---- MATERIAL FOR THIS TASK

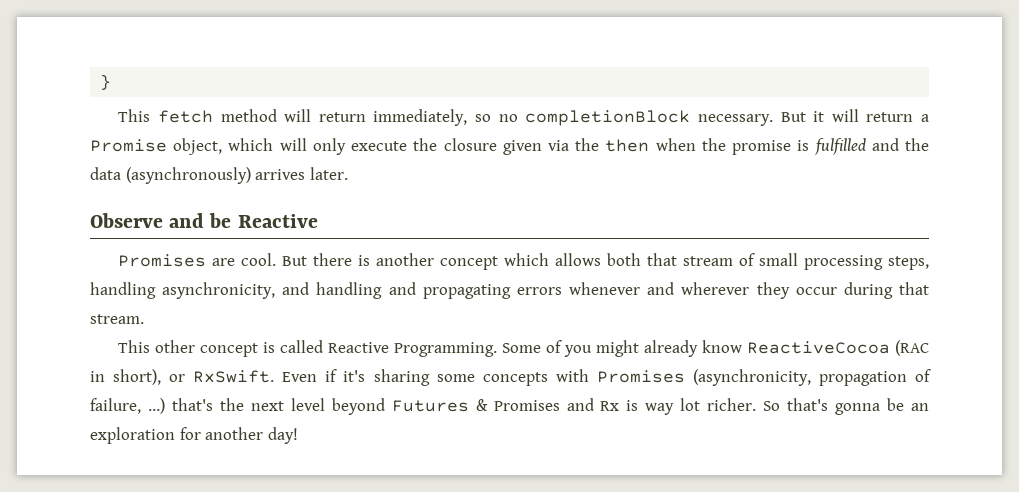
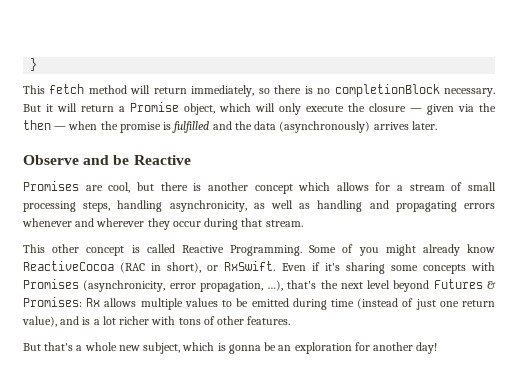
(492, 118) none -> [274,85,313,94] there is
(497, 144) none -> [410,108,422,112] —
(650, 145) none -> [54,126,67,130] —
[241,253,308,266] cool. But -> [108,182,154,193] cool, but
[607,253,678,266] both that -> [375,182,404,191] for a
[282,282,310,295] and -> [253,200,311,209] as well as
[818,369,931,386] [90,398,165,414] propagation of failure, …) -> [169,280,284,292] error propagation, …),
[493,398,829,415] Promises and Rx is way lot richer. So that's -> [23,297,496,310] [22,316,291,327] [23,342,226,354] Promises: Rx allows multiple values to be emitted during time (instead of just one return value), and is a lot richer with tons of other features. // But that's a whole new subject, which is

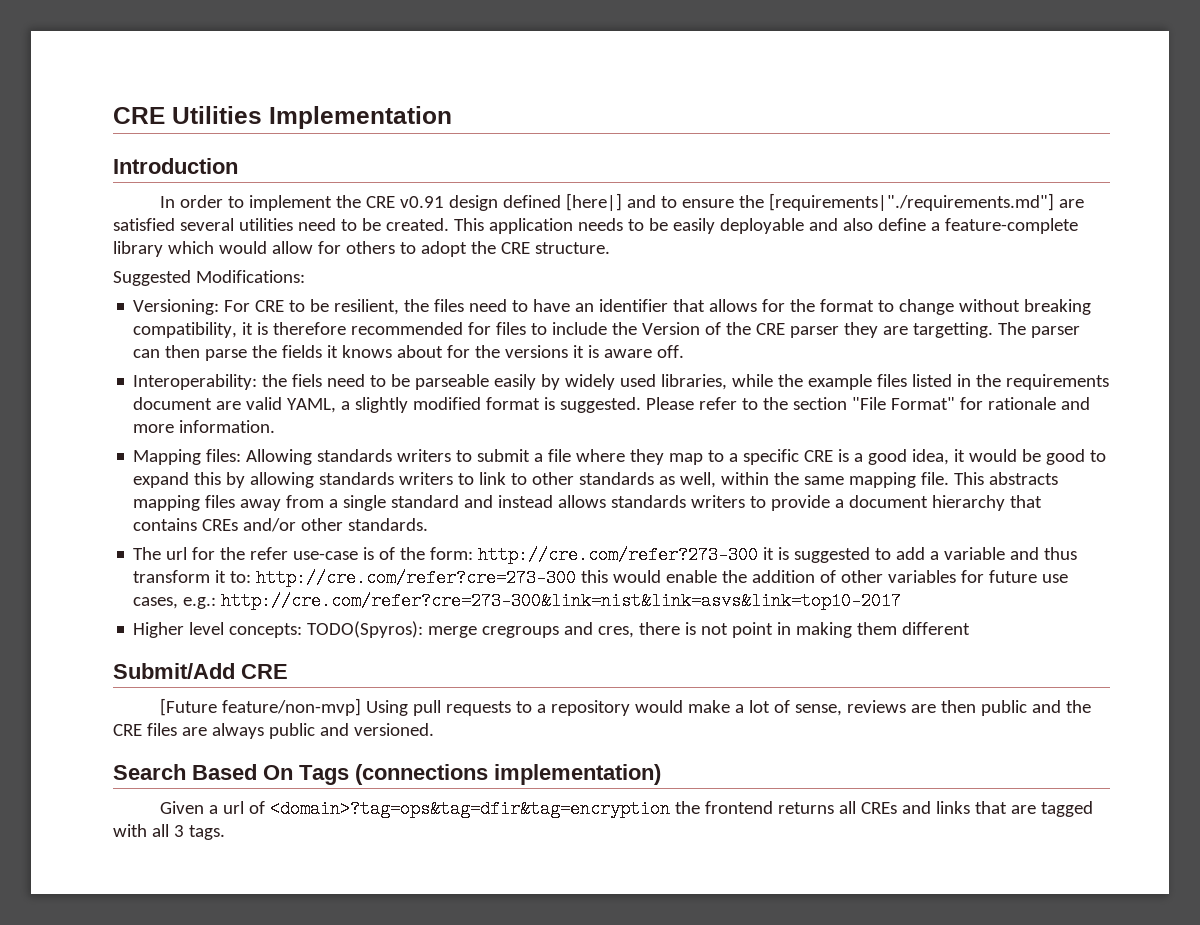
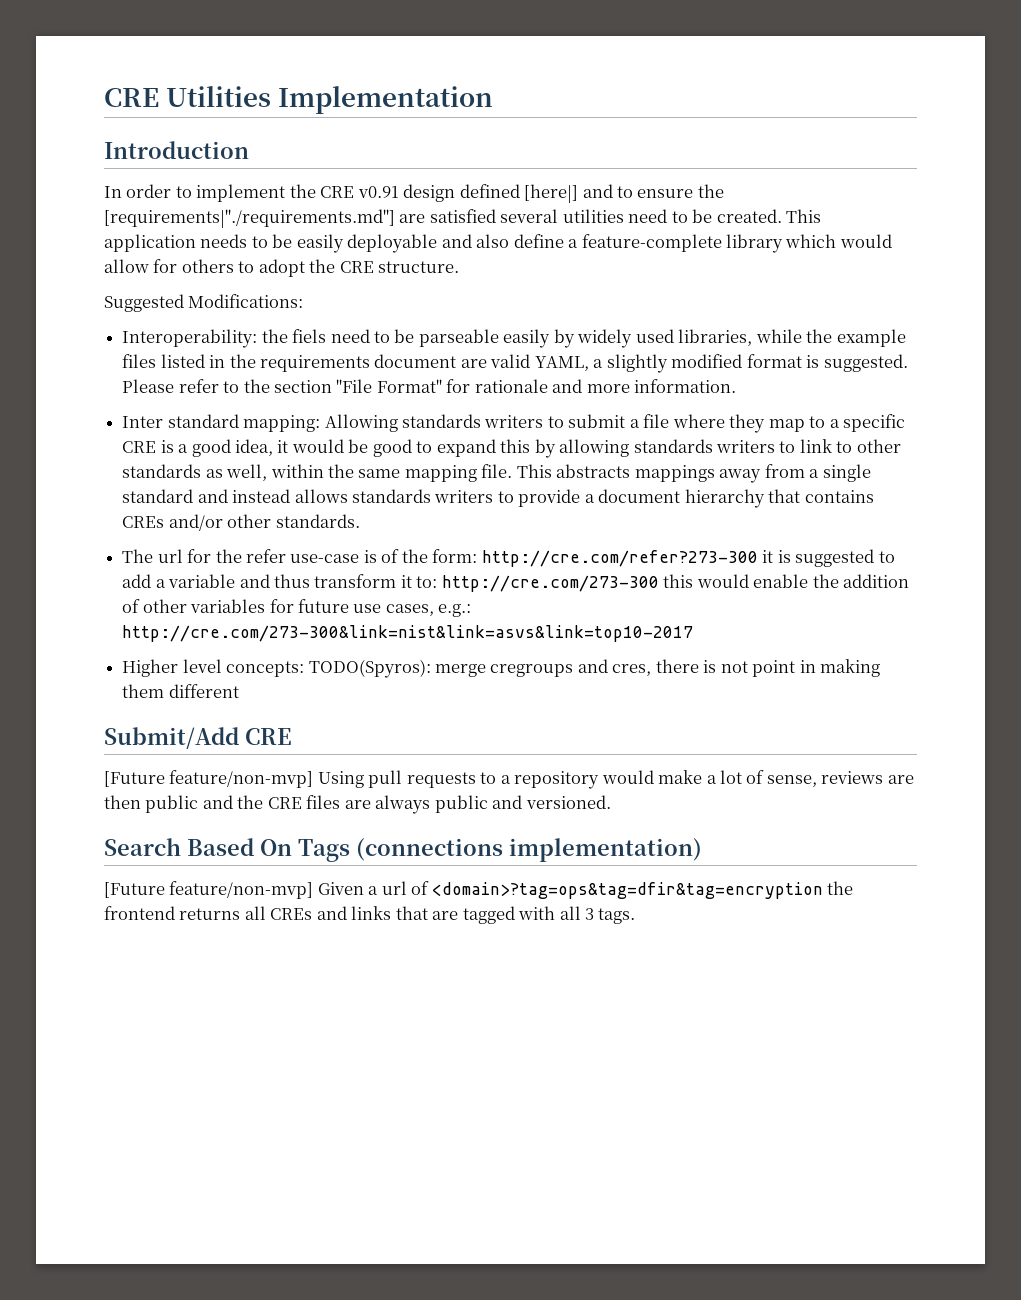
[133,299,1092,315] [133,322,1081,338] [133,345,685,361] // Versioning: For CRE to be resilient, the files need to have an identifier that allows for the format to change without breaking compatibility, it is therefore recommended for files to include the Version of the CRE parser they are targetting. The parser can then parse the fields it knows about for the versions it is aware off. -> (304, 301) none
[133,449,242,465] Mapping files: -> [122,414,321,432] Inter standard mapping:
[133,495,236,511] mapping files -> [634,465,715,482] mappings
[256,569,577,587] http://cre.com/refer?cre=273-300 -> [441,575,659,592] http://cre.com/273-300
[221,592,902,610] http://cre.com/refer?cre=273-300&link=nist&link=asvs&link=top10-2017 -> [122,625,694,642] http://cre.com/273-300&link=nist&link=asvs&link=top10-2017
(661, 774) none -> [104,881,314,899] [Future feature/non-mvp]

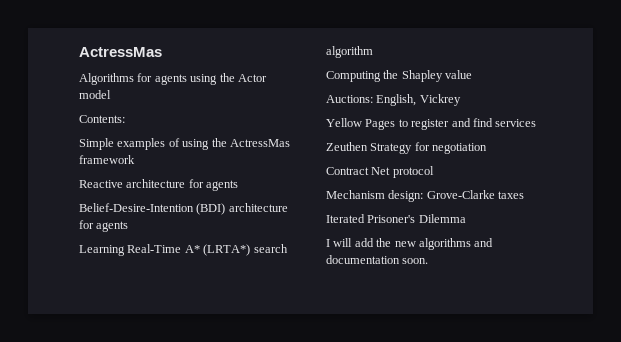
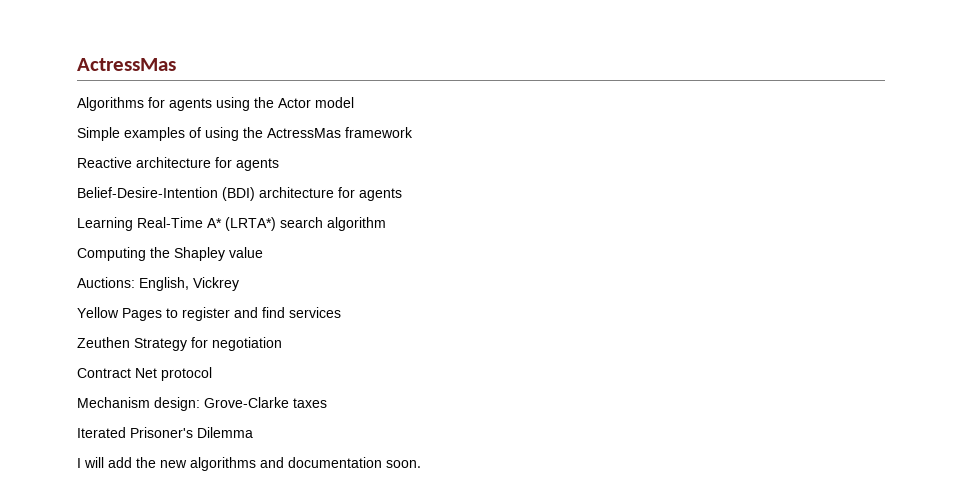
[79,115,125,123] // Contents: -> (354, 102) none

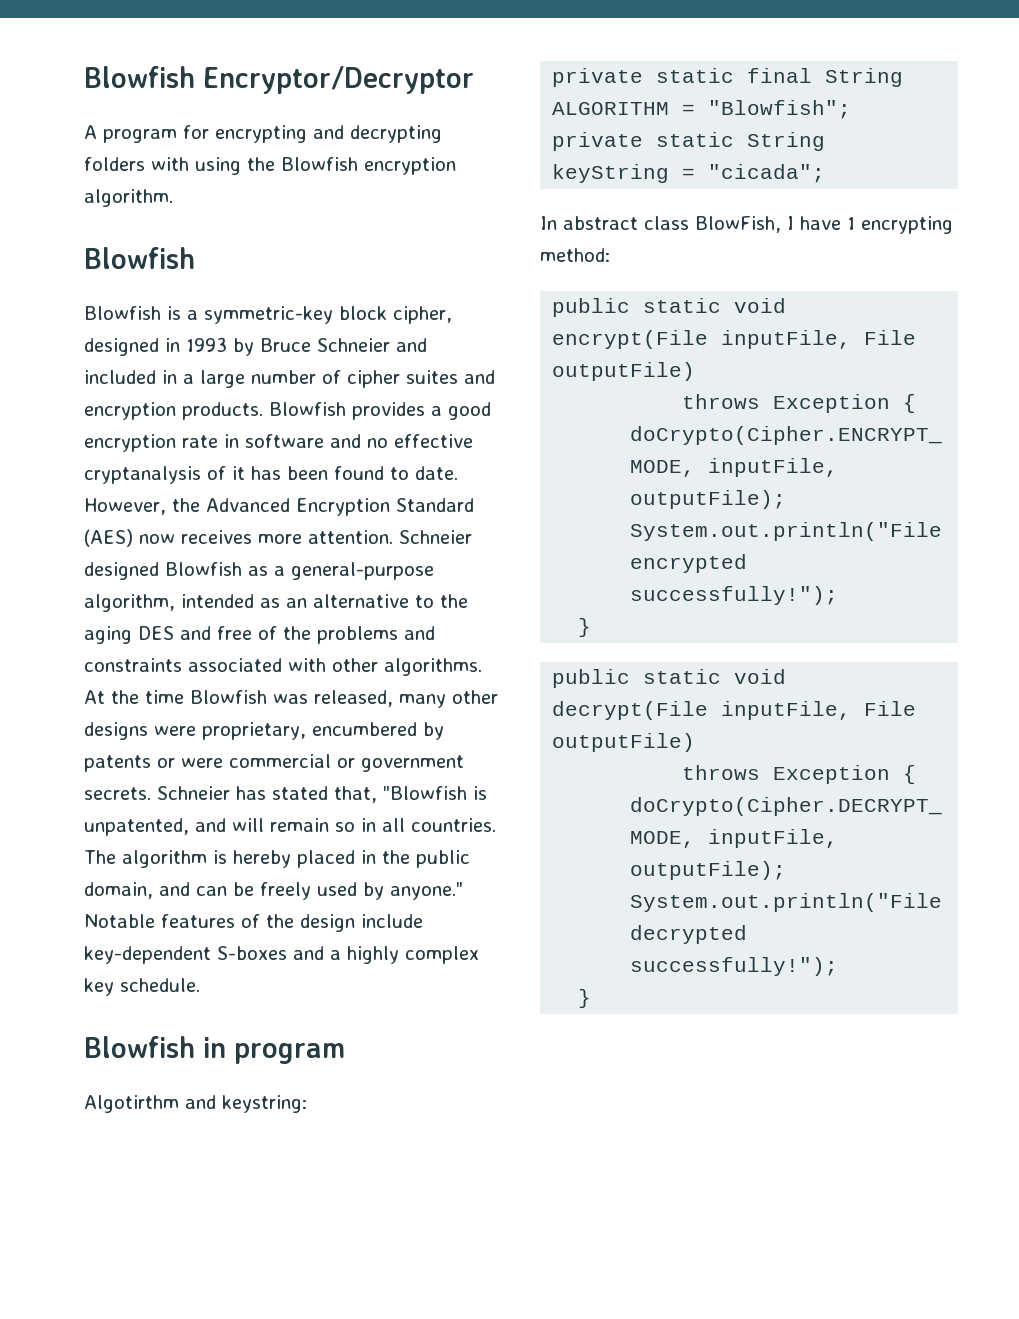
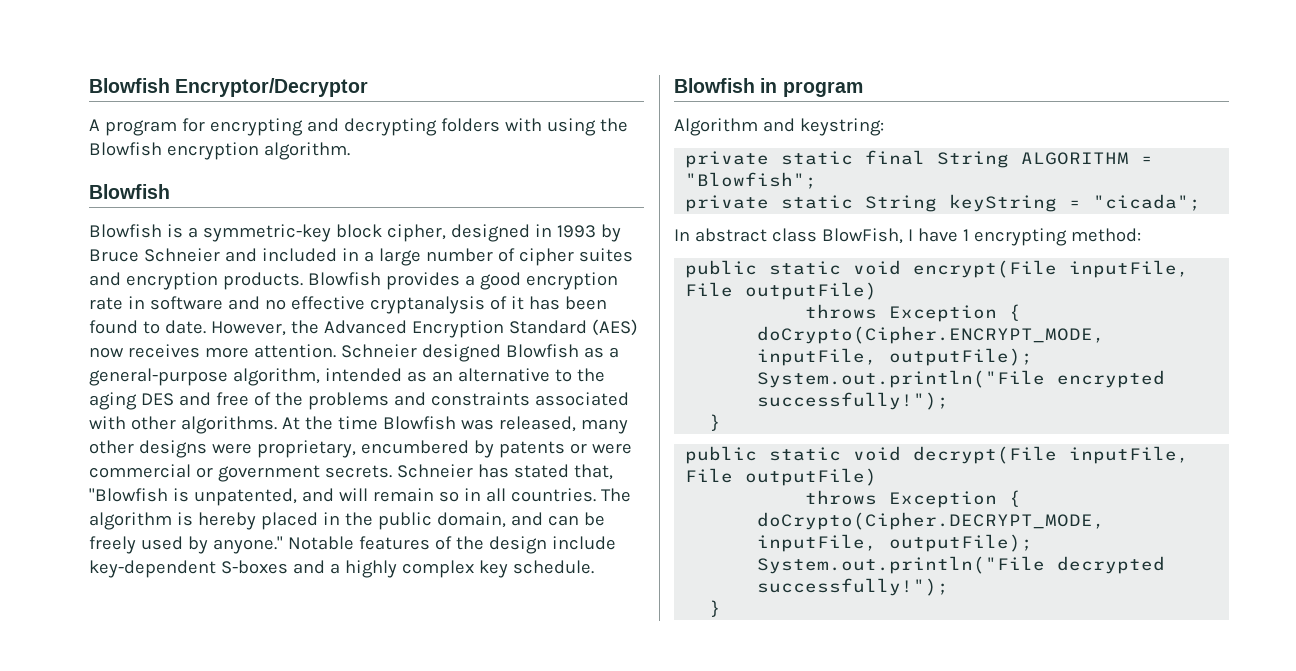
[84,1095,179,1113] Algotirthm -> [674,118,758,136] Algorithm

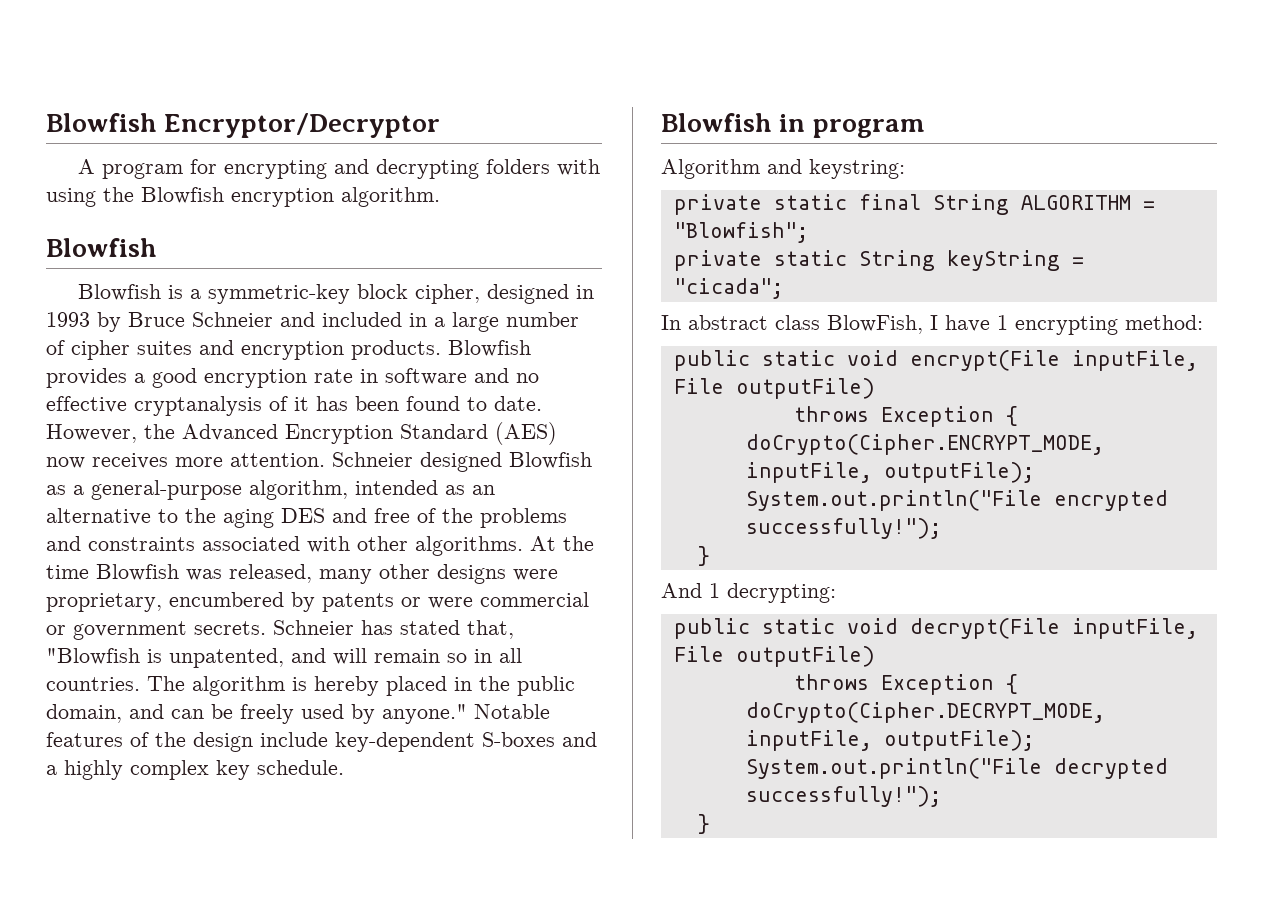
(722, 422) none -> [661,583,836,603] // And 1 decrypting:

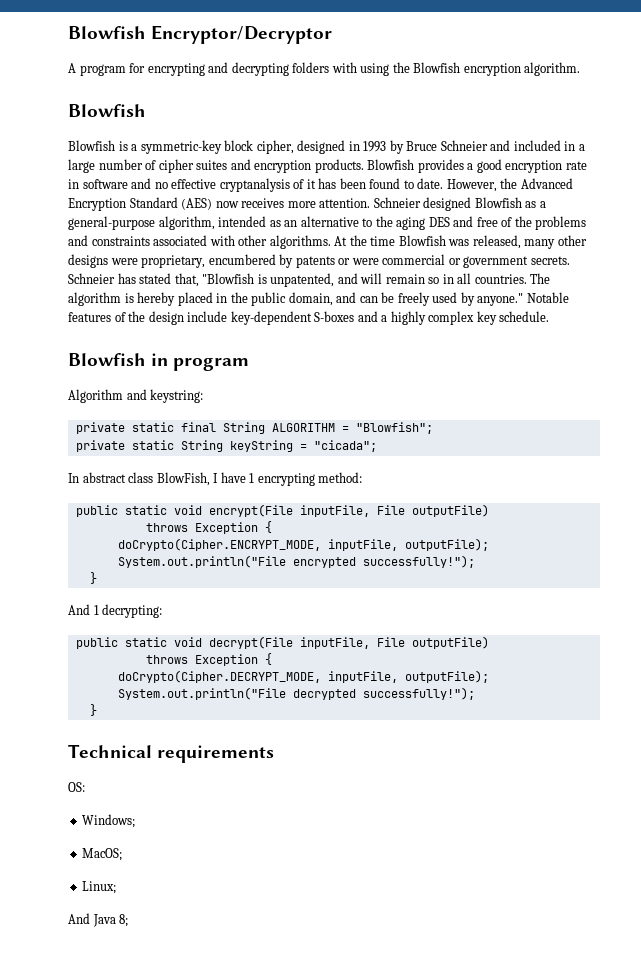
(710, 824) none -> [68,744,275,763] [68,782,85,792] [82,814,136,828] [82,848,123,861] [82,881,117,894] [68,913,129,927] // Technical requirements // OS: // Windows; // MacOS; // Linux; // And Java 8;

--------

TASK INSTRUCTIONS: The entries above need to be output again in full, exactly, and without pictures.

EXERCISE OUTPUT:
(492, 118) none -> [274,85,313,94] there is
(497, 144) none -> [410,108,422,112] —
(650, 145) none -> [54,126,67,130] —
[241,253,308,266] cool. But -> [108,182,154,193] cool, but
[607,253,678,266] both that -> [375,182,404,191] for a
[282,282,310,295] and -> [253,200,311,209] as well as
[818,369,931,386] [90,398,165,414] propagation of failure, …) -> [169,280,284,292] error propagation, …),
[493,398,829,415] Promises and Rx is way lot richer. So that's -> [23,297,496,310] [22,316,291,327] [23,342,226,354] Promises: Rx allows multiple values to be emitted during time (instead of just one return value), and is a lot richer with tons of other features. // But that's a whole new subject, which is

[133,299,1092,315] [133,322,1081,338] [133,345,685,361] // Versioning: For CRE to be resilient, the files need to have an identifier that allows for the format to change without breaking compatibility, it is therefore recommended for files to include the Version of the CRE parser they are targetting. The parser can then parse the fields it knows about for the versions it is aware off. -> (304, 301) none
[133,449,242,465] Mapping files: -> [122,414,321,432] Inter standard mapping:
[133,495,236,511] mapping files -> [634,465,715,482] mappings
[256,569,577,587] http://cre.com/refer?cre=273-300 -> [441,575,659,592] http://cre.com/273-300
[221,592,902,610] http://cre.com/refer?cre=273-300&link=nist&link=asvs&link=top10-2017 -> [122,625,694,642] http://cre.com/273-300&link=nist&link=asvs&link=top10-2017
(661, 774) none -> [104,881,314,899] [Future feature/non-mvp]

[79,115,125,123] // Contents: -> (354, 102) none

[84,1095,179,1113] Algotirthm -> [674,118,758,136] Algorithm

(722, 422) none -> [661,583,836,603] // And 1 decrypting:

(710, 824) none -> [68,744,275,763] [68,782,85,792] [82,814,136,828] [82,848,123,861] [82,881,117,894] [68,913,129,927] // Technical requirements // OS: // Windows; // MacOS; // Linux; // And Java 8;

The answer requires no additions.